We can teach people to feel how they move. And we can teach touch to guide feel as we align and muscles engage and extend. We help by asking a person how they feel and showing them how to feel in detail. We can teach rich self-awareness, and this feel for ourselves is a guide for what is good.

This is surprisingly hard to teach. It needs repeating and guiding and sure touch. And people will still ignore themselves and ignore how they feel and look for something external. We repeat and guide them to feel and value their inner senses.

Food

Food leads to ill health for so many people. Pointing that out doesn’t help. Facts don’t help. Diets don’t last. We have the numbers showing that what we are doing fails to help people.

We are sold the immediate pleasure of food. And it is good; let’s enjoy good eating. But then ask personal questions past our immediate pleasure.

We teach people to feel how they move. We teach them to move to feel good. We teach people to guide themselves by what feels good. And we teach them to value feeling good and value their inner senses.

Then we can ask if a food feels good. We have senses that can answer this question. And we can train and value using these internal senses.

Eat and then an hour later ask yourself how the food made you feel. You can answer this. Do it again and get better at asking and answering the question. Are you hungry? Do I need more water? When does food make you feel tired? Do you feel cold? Do I need more? When do you need to eat? Why do I feel irritable? When is hunger useful? Etc. Feel yourself and value what you feel. What feels good?

We can learn a feel for our digestion and metabolism: the nerves are there. Go away from taught external measures of food. Enjoy food. And also ask the internal personal question and feel what food does to you.

Learn this inner feel, then teach it. Learning this feel for what food does to us and valuing and trusting the feel motivates and guides reshaping how we eat. This is internal and self and not being told what to do.

This is really hard to teach. We are taught to ignore ourselves. And food has been loaded with ideas of virtue and failure, and advertised as immediate gratification. This is not how we have been taught to think about food: we are taught to not trust ourselves. It needs speaking from self person to person and a lot of gentleness.

Repeat

We’ve been told to push hard. But how to train a muscle is not how to guide a person.

We learn and teach patterns. We help a person learn to feel and reshape their ways moving to help them move away from discomfort and ill health. And for this, doing it again does more than doing it harder. And doing it again tomorrow does more than doing it longer today.

We could spend hours trying to do a tennis serve well or any way of moving. But even when the muscles are willing another fatigue comes followed by frustration. Doing some today, and some tomorrow, and many days, works better.

This is hard to teach. It goes against trained expectation. Some people will at first want to do more that will hurt and set them back and frustrate and discourage them. But repeating does work. Training our nerves and kindness do work.
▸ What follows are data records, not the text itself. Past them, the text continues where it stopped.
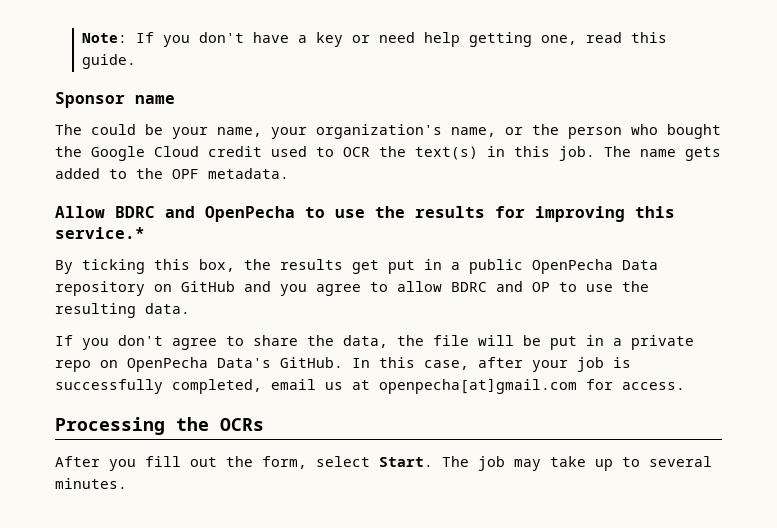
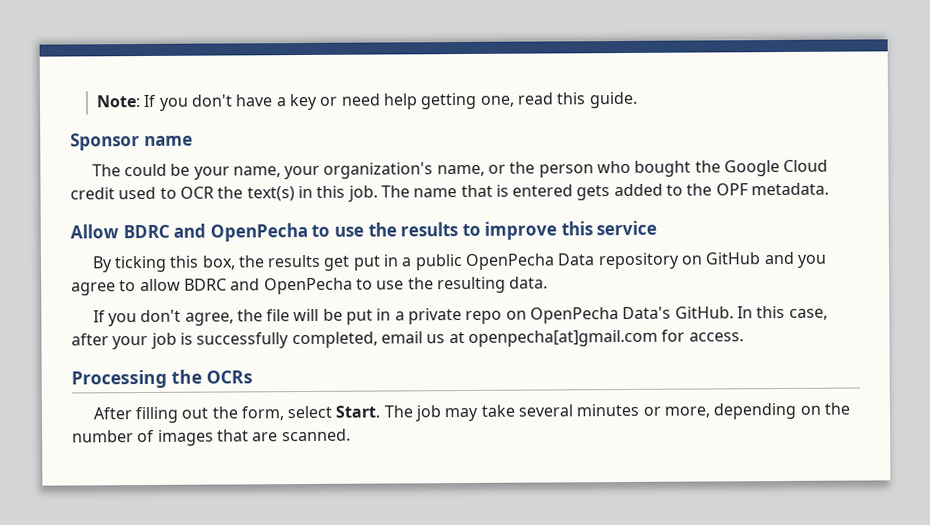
- The name gets added to the OPF metadata.
+ The name that is entered gets added to the OPF metadata.
- Allow BDRC and OpenPecha to use the results for improving this service.*
+ Allow BDRC and OpenPecha to use the results to improve this service
- By ticking this box, the results get put in a public OpenPecha Data repository on GitHub and you agree to allow BDRC and OP to use the resulting data.
+ By ticking this box, the results get put in a public OpenPecha Data repository on GitHub and you agree to allow BDRC and OpenPecha to use the resulting data.
- If you don't agree to share the data, the file will be put in a private repo on OpenPecha Data's GitHub.
+ If you don't agree, the file will be put in a private repo on OpenPecha Data's GitHub.
- After you fill out the form, select Start.
+ After filling out the form, select Start.
- The job may take up to several minutes.
+ The job may take several minutes or more, depending on the number of images that are scanned.

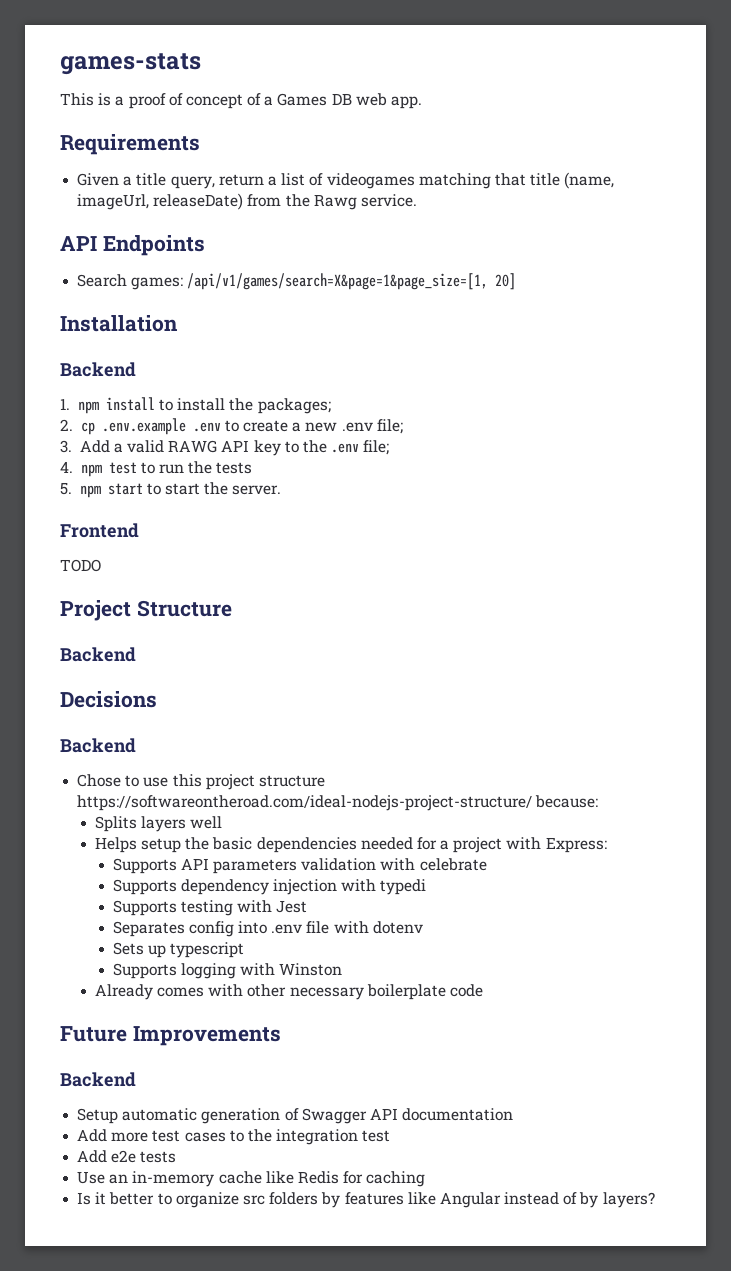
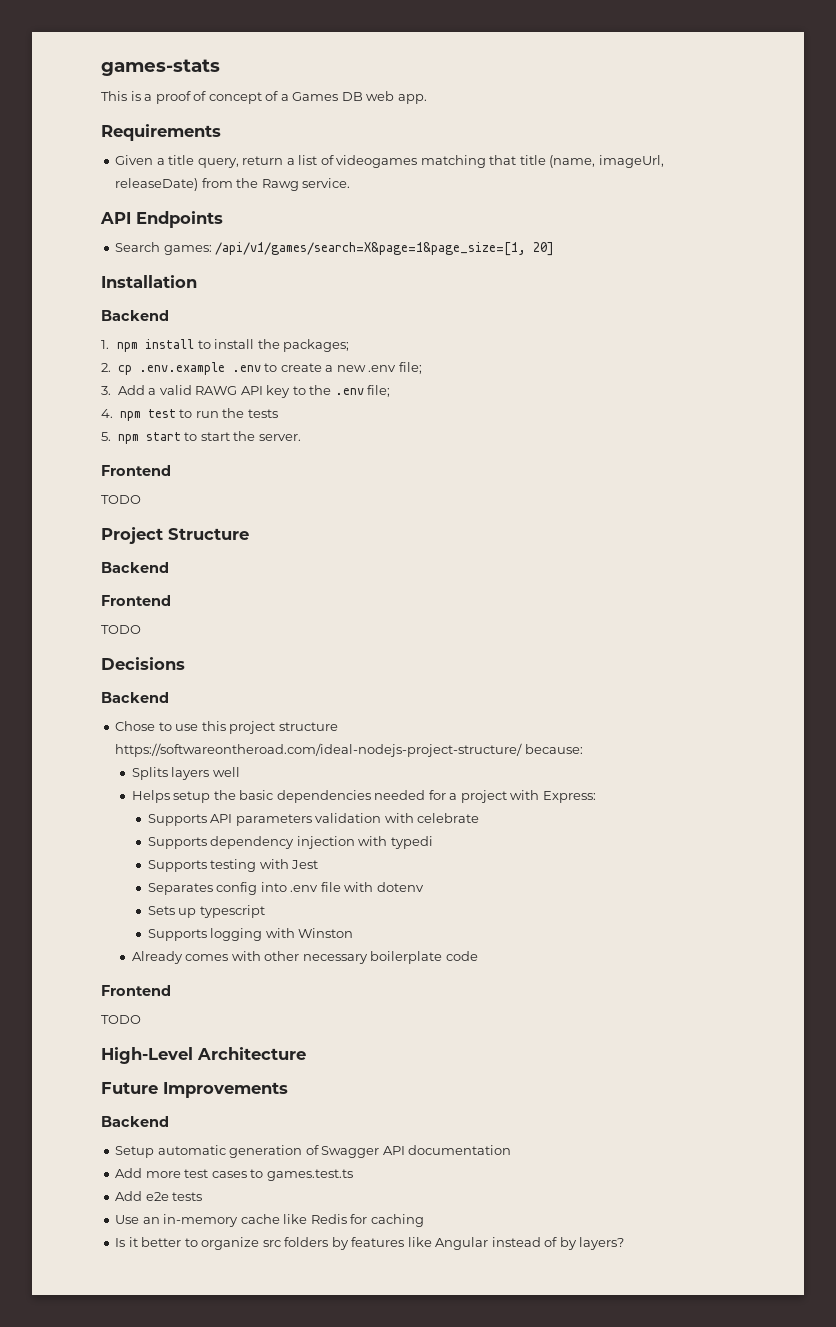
  Project Structure
  Backend
+ Frontend
+ TODO
  Already comes with other necessary boilerplate code
+ Frontend
+ TODO
+ High-Level Architecture
- Add more test cases to the integration test
+ Add more test cases to games.test.ts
And over weeks we show how it works.

Laugh

We have this wonderful natural way of not taking ourselves too seriously. And it can come easily when we let it.

Fitness has become this serious and professional thing. It has become daunting and virtue and failure and moralistic and keeps people away and keeps them from getting up and doing. Reliable demotivation. It fails, and we have the numbers measuring the failure.
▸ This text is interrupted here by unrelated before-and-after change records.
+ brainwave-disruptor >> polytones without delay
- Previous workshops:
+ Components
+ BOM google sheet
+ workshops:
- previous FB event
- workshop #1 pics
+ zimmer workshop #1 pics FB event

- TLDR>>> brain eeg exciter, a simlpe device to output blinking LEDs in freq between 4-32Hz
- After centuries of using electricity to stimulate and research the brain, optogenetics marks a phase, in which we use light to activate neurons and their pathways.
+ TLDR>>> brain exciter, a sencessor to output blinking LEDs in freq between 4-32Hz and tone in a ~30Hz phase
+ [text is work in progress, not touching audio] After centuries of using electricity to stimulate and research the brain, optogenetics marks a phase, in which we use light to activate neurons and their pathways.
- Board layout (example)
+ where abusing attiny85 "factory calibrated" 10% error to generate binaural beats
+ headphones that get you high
Laugh! Enjoy. Teach moving to feel good. Wear ability lightly. Completely change the plan on the spot. Experiment in public and make mistakes. Make wrong turns and come back. Revise. Don’t be right. Take off the uniform.
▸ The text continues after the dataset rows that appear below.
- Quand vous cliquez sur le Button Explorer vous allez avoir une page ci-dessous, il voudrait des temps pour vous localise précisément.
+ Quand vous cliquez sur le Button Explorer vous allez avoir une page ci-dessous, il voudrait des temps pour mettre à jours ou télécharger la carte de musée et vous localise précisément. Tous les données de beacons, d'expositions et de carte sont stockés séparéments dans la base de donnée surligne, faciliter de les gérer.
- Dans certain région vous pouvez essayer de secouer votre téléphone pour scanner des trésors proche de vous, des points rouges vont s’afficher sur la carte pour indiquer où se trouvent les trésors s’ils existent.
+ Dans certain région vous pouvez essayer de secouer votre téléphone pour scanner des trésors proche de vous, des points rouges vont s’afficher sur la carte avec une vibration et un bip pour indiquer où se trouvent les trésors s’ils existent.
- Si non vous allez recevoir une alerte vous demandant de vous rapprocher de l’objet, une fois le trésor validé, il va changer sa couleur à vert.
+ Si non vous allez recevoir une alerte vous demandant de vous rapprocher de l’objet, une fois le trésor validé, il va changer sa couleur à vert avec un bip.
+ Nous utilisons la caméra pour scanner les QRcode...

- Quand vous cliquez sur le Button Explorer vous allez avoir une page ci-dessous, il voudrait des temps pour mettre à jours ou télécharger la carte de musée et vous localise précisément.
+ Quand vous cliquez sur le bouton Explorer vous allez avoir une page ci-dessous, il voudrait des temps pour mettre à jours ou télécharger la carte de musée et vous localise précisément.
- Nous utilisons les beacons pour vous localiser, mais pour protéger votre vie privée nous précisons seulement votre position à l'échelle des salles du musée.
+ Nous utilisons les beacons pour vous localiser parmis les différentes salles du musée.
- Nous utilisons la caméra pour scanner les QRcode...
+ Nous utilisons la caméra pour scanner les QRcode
It can be hard. I get paid to know what I’m doing. I need to appear competent. But to help a person focus on how they feel and learn from it, I must not be right. The hard work and study and practice are the parts I keep to myself to do my job well.

Laugh and enjoy and kindness and ease and gentleness and patience and warmth and all the nice things about being human are the essential parts of the job I must bring to each person to teach moving well.

We keep building lifelong feel for the joy in moving.